Standing Pilot Ignition
You're probably familiar with a standing pilot light. It's a little blue flame that sits in front of one of the furnace burners and burns continuously. Hot water heaters, gas fireplaces, and old gas stoves also often have similar standing pilot lights. If your furnace has a little round knob on the gas valve with the words OFF/ON/PILOT, you have a standing pilot ignition. Here's how to re-light gas furnace standing pilot.
Intermittent Pilot Ignition
If you have a newer furnace (or one with an AFUE rating above 80), it most likely has an electronic ignition system. One type of electronic ignition is an intermittent pilot. This system uses a pilot flame, but it lights it only when there's a call for heat from the thermostat. The furnace's electronic control board activates an electric igniter that uses a high-voltage spark to light the pilot. The pilot, in turn, lights the gas for the burners. Once the burn cycle is complete, both the burners and the pilot turn off. You can identify an intermittent pilot by its heavy-gauge wire leading to a device with a metal tip that is positioned next to the end of a small gas line, which supplies the pilot flame.
Hot Surface Ignition
Most furnaces with electronic ignition have a hot surface igniter or HSI. This is a simple part consisting of a ceramic fork or tongue attached to a squarish plastic base with two wires. The igniter sits in-line with one of the gas burners. When there's a call for heat from the thermostat, the fork heats up until it is red-hot. The gas valve then opens, and the gas is ignited by the glowing igniter. Hot surface igniters burn out over time, but they are easy to replace. You can usually check if a hot surface igniter is working simply by looking through the louvers of the front cover when there is a call for heat. Igniters glow brightly, so if you don't see any light, something is wrong. On the other hand, if the igniter never stops glowing, there's a problem with the furnace's electronic control board.
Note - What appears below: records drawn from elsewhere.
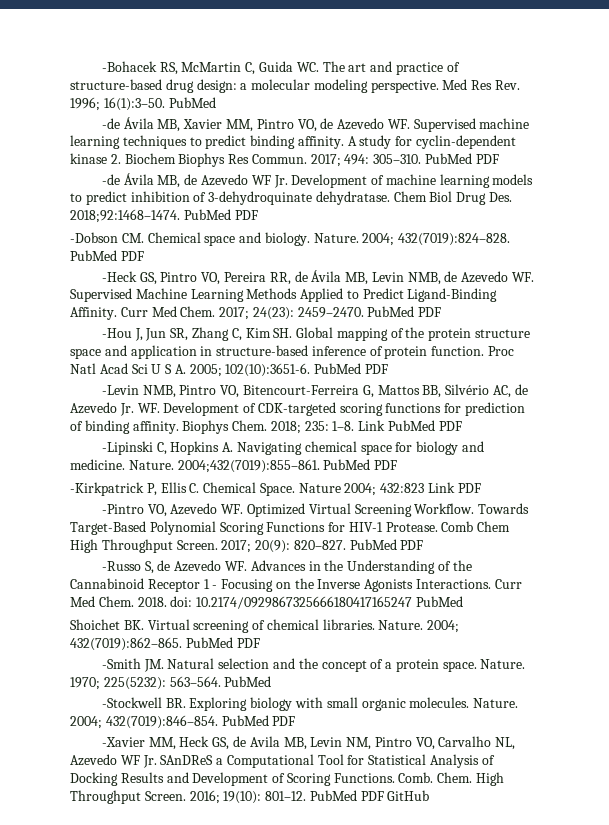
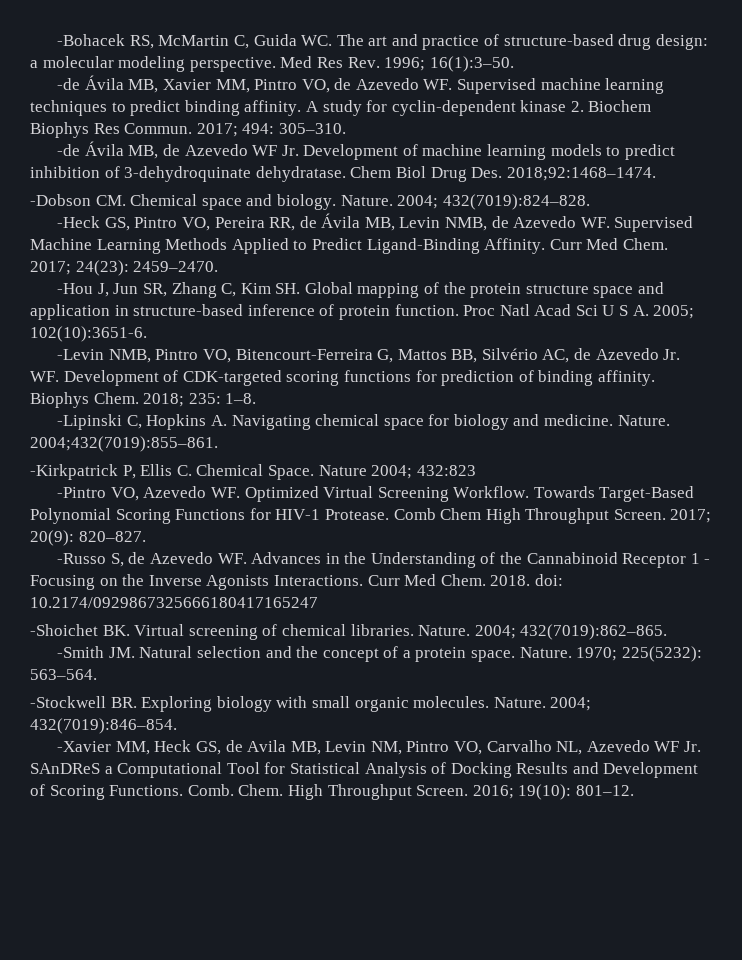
[168,97,216,108] PubMed -> (514, 64) none
[425,153,499,164] PubMed PDF -> (346, 128) none
[183,209,258,220] PubMed PDF -> (656, 174) none
[70,250,144,261] PubMed PDF -> (590, 202) none
[367,306,442,317] PubMed PDF -> (219, 266) none
[314,363,389,374] PubMed PDF -> (147, 334) none
[358,420,462,431] Link PubMed PDF -> (257, 398) none
[323,459,398,470] PubMed PDF -> (218, 444) none
[428,482,481,493] Link PDF -> (476, 470) none
[349,539,424,550] PubMed PDF -> (146, 536) none
[415,596,463,607] [70,619,120,630] PubMed // Shoichet -> [30,624,98,636] // -Shoichet
[185,637,260,648] PubMed PDF -> (668, 632) none
[224,676,272,687] PubMed -> (97, 674) none
[221,715,296,726] PubMed PDF -> (177, 726) none
[309,790,430,801] PubMed PDF GitHub -> (634, 790) none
What's Wrong With Pilot Lights?
The main problem with standing pilots is that they waste gas, to the tune of about 4 to 5 therms per month. A therm is the unit of measure found on most people's natural gas bills. At the national average of around $1/therm, that works out to $4 to $5 per month or $480 to $600 over a 10-year period. The other problem with standing pilots is their tendency to go out, usually when it's windy or when the orifice on the pilot supply line is blocked. Sometimes they seem to go out for no reason other than to complicate your day. And that's what's wrong with pilot lights.